D’ailleurs, il trouve que c’est normal que les jeunes continuent à protester six ans après la révolution à cause de la mise en place d’un modèle économique qui les a déçus.  Dans le même contexte, notre interlocuteur n’est pas sans responsabiliser les hommes d’affaires. Selon lui, les hommes d’affaires tunisiens mènent des projets qui se basent sur la consommation, ce qui ne fait pas progresser la société tunisienne, tant s’en faut. S’ajoute à cela le phénomène de l’évasion fiscale qui a atteint des proportions alarmantes.  Les protestations vont se poursuivre tant que les revendications principales n’ont pas été satisfaites, prévient-il  avant de conclure sur une interrogation : «  Où sont passés les dons que la Tunisie a reçus pendant la période de la Troïka ? ».

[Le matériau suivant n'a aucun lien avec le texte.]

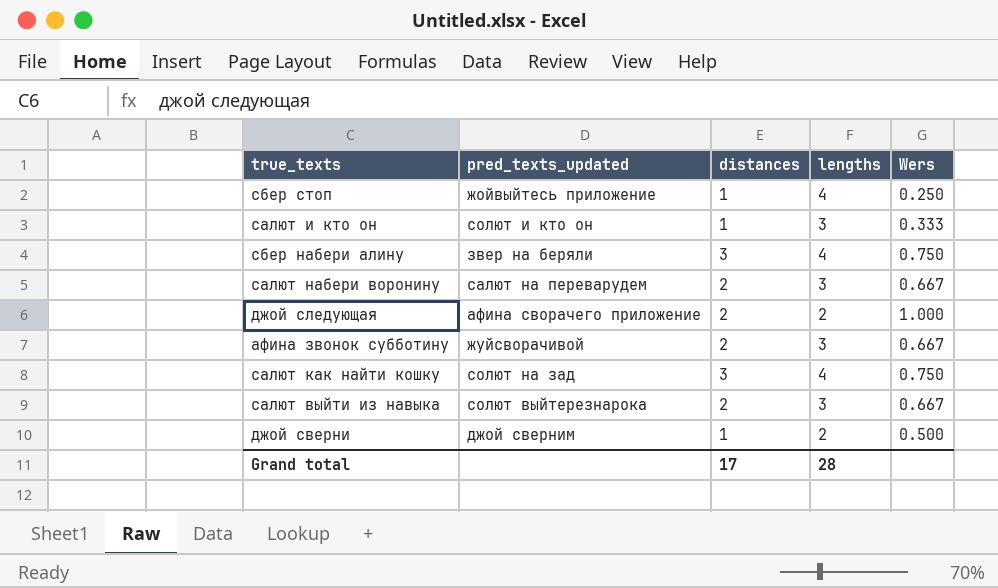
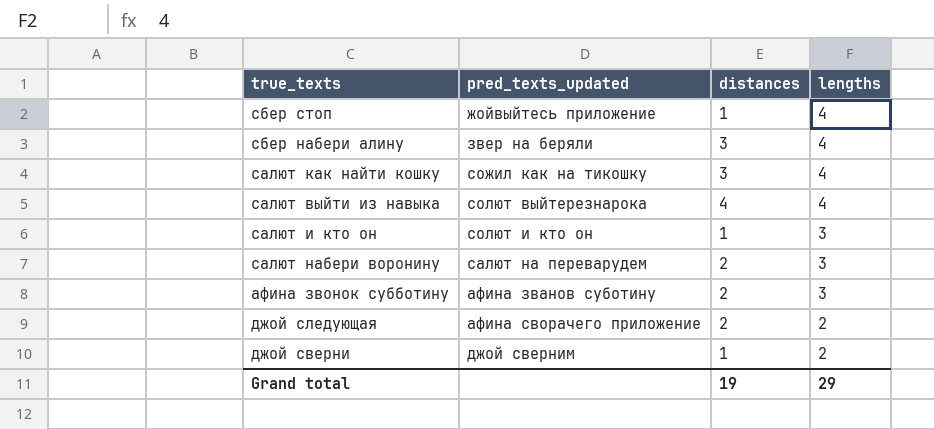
row order: none -> lengths descending
column Wers | formula: [distances] / [lengths] -> none
салют как найти кошку | pred_texts_updated: солют на зад -> сожил как на тикошку
салют выйти из навыка | distances: 2 -> 4
салют выйти из навыка | lengths: 3 -> 4
афина звонок субботину | pred_texts_updated: жуйсворачивой -> афина званов суботину
Grand total | distances: 17 -> 19
Grand total | lengths: 28 -> 29

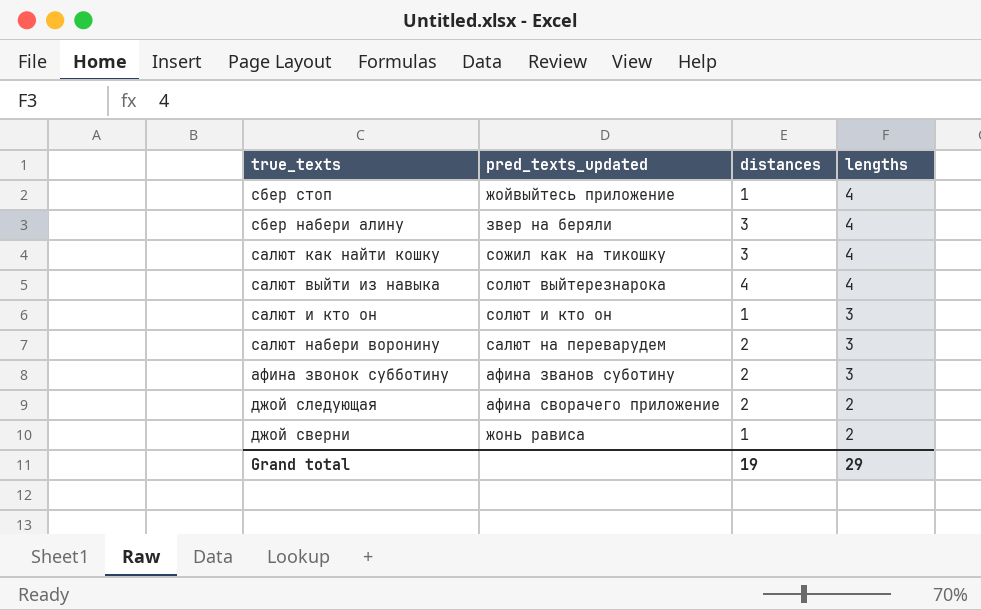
джой сверни | pred_texts_updated: джой сверним -> жонь рависа

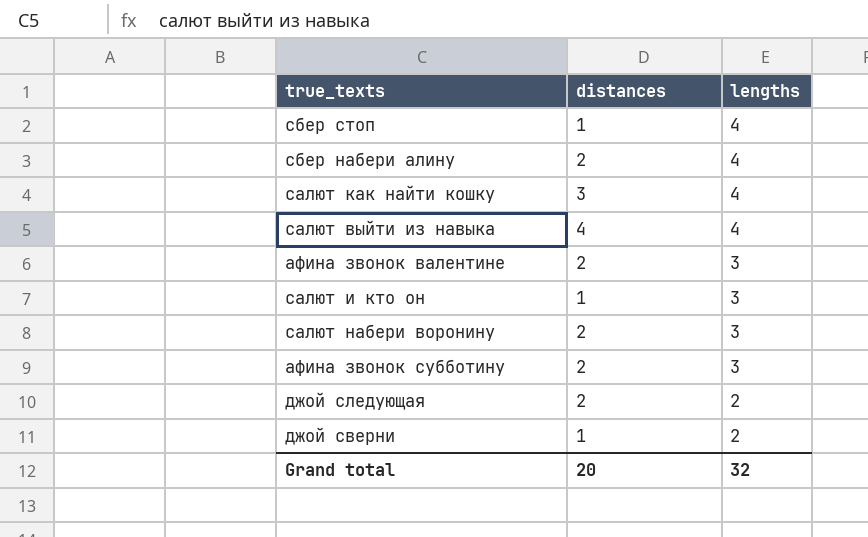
column pred_texts_updated | position: 2 -> none
сбер набери алину | distances: 3 -> 2
row афина звонок валентине: none -> 2 | 3
Grand total | distances: 19 -> 20
Grand total | lengths: 29 -> 32

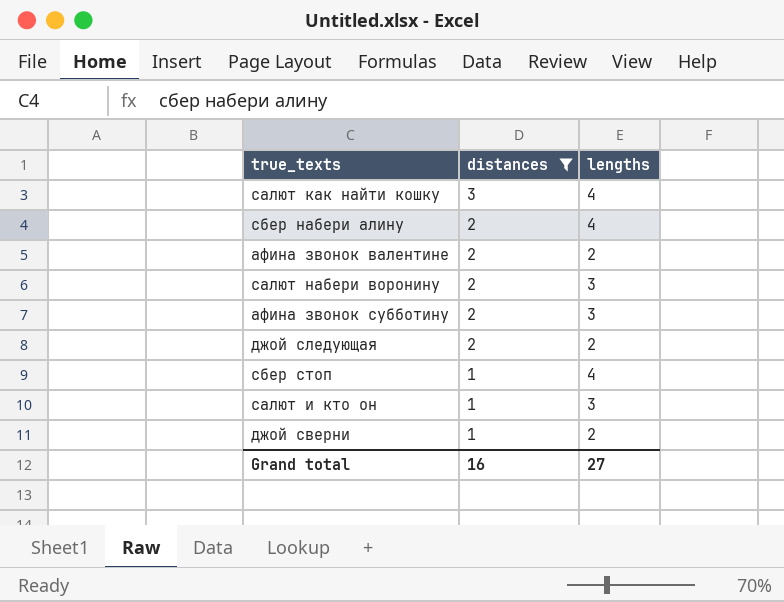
filter: none -> distances != 4
row order: lengths descending -> distances descending
афина звонок валентине | lengths: 3 -> 2
Grand total | distances: 20 -> 16
Grand total | lengths: 32 -> 27

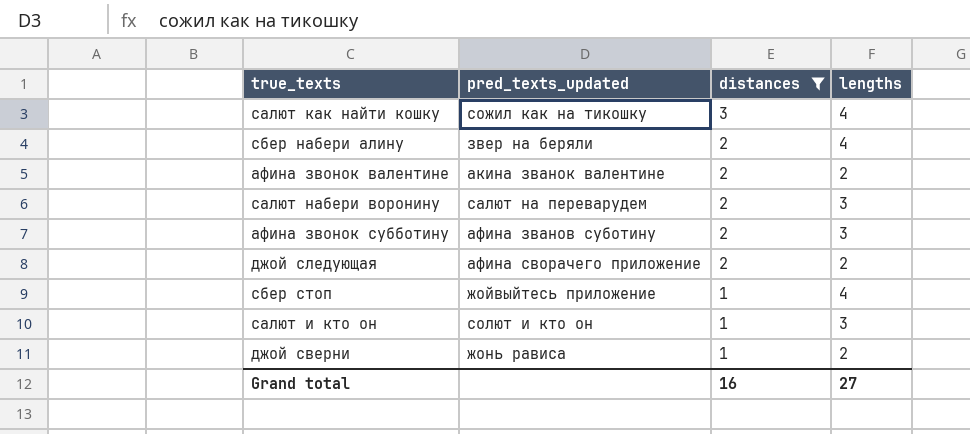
column pred_texts_updated | position: none -> 2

A peine  le mois de janvier 2017 a-t-il commencé que l’Union des diplômés chômeurs a commencé à mobiliser ses affiliés pour une série de protestations notamment dans les régions défavorisées  pour revendiquer l’emploi et la mise en place d’un nouveau modèle de développement. Depuis 2011,  différentes délégations de l’Union ont tenu des séances de travail avec plusieurs ministres des Finances et  différents chefs de gouvernement. Mais il semble que rien n’a changé depuis.

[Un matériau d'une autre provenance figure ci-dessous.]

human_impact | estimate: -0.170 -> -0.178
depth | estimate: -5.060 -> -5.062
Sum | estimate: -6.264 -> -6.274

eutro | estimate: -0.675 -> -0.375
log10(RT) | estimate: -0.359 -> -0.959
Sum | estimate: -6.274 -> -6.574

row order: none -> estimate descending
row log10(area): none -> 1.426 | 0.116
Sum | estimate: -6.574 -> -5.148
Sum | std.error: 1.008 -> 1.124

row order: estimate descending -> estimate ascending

Cherif Khraïfi, membre du bureau national de l’Union nationale des diplômés chômeurs, estime que six ans après la révolution du 14 janvier 2011,  aucun changement notoire au niveau de l’emploi n’a été constaté. «  Si le chômage persiste encore c’est parce que les gouvernements de l’après 14 janvier 2011 ont déçu les attentes des chômeurs et ont échoué à établir un nouveau modèle de développement qui rompe définitivement avec le modèle de Ben Ali », regrette-t-il.  Pour lui, le chômage  et les problèmes  socioéconomiques ne sont pas une fatalité car «  le premier gouvernement après le 14 janvier aurait pu œuvrer pour résoudre  ces problèmes ».   Dans  la même perspective, il a considéré que si les mouvements sociaux ne se sont pas arrêtés, c’est parce qu’il existe un malaise dans la société alimenté par les sempiternels problèmes structurels à ce jour sont non résolus.